We reviewed five home-based services administered by the Disability Services
Commission (DSC) and the Department of Health (DOH) by focusing on three
key questions:
- Are people able to access home-based services when needed?
- Are home-based services of reasonable quality – do home-based
services help people with daily living tasks and, by doing this, do
the services improve people’s overall quality of life?
- Do the community and government get value for money from home-based
service funding?
The Home and Community Care, Hospital in the Home, Chronic Disease Management
Team, Community Aids and Equipment Program and Supported Community Living
services were the five home-based services reviewed.
What the examination found...
- Information about home-based services is widely available and there
are many opportunities to apply for or be referred to individual home-based
services.
- However, people who need home-based services face multiple government
agencies with different application, referral and assessment processes.

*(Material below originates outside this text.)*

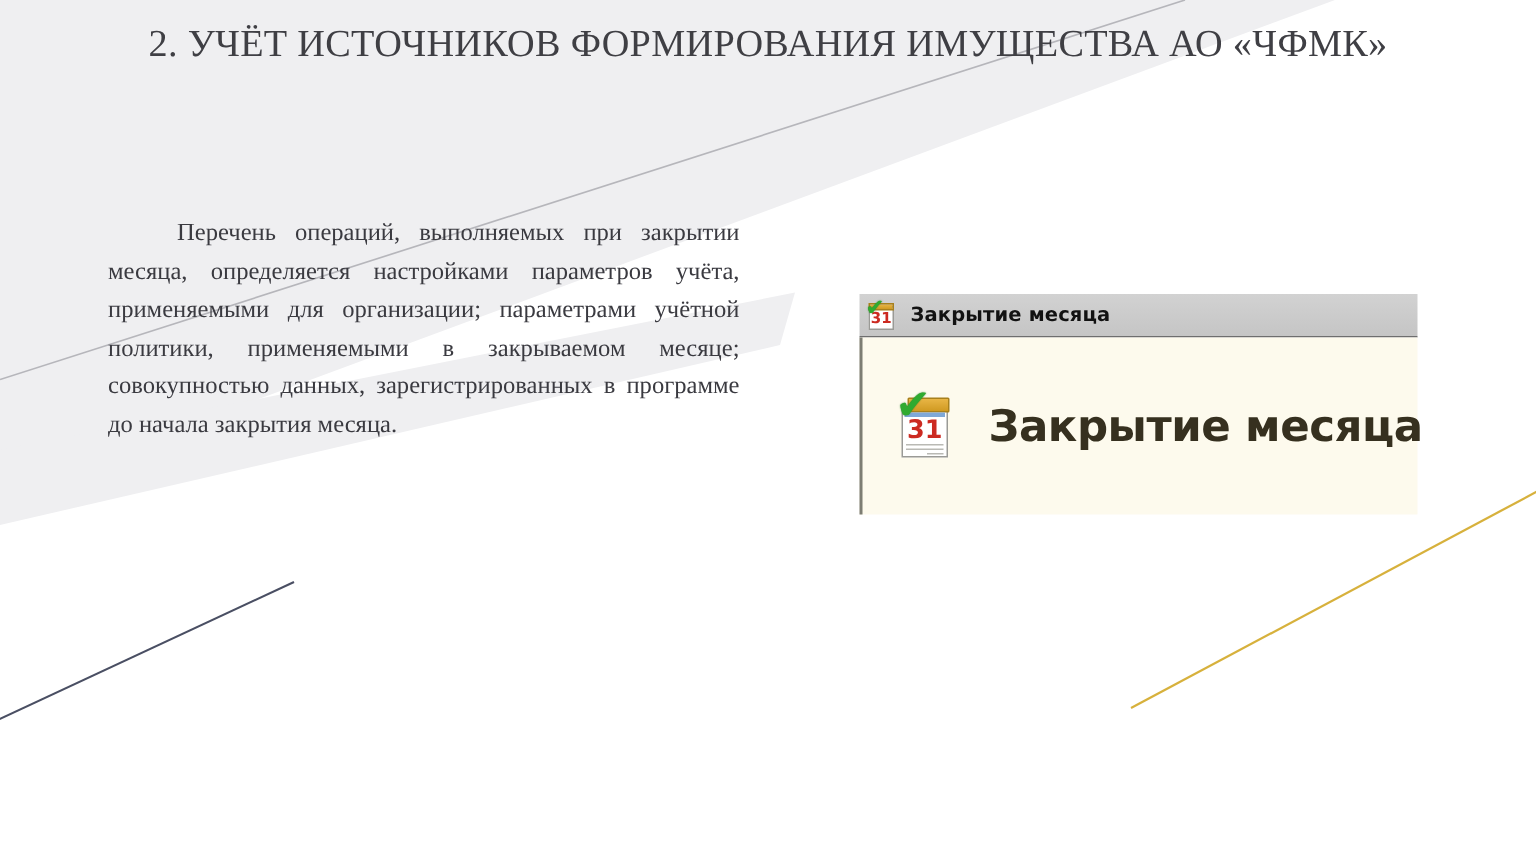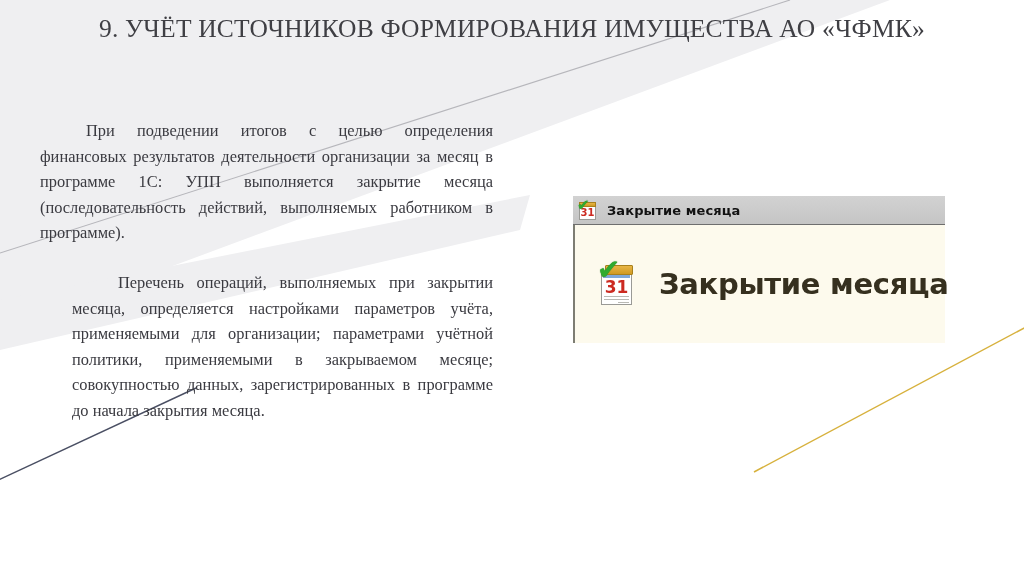"9. УЧЁТ ИСТОЧНИКОВ ФОРМИРОВАНИЯ" h1 { text: 9 -> 2 }
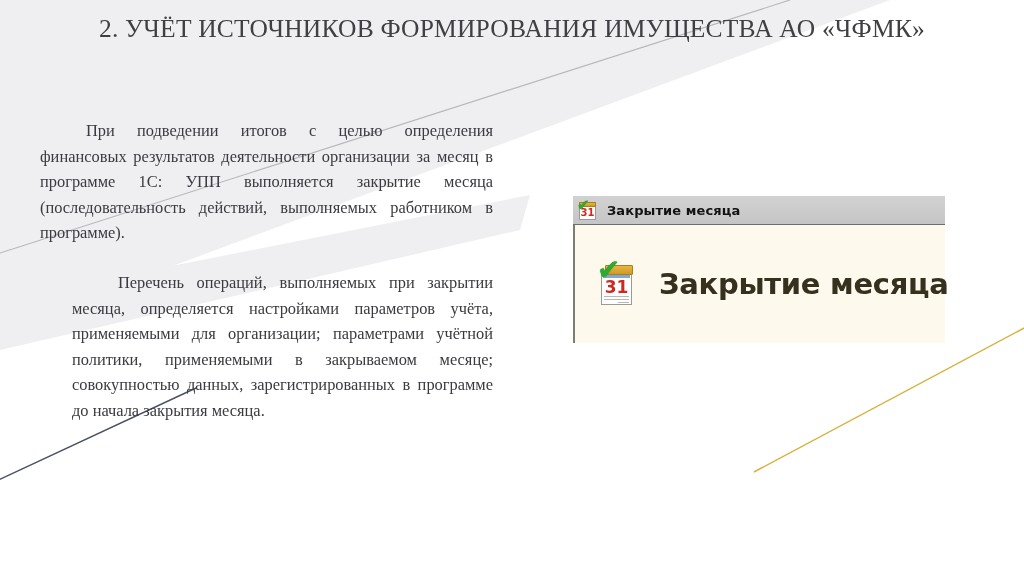"При подведении итогов с целью" p.para { html: <p> <span>При подведении итогов с целью определения финансовых результатов деятельности организации за месяц в программе 1С: УПП выполняется закрытие месяца (последовательность действий, выполняемых работником в программе).</span> </p> -> none }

This can be confusing for many people.
- People who acquire a disability after 60 years of age have fewer
home-based service options than those in other age cohorts.
- Four of the five home-based services examined have assessment processes
which are open and accountable.
- DSC is trialling a new assessment process for its Supported Community
Living service that if introduced should provide consistency in assessment
and greater accountability for the funding decisions.
- DSC’s new assessment process will continue to lack the transparency
about decisions that are normally provided by government assistance
programs. DSC has agreed to consider alternative feedback mechanisms
that will reduce the current frustration that exists amongst applicants.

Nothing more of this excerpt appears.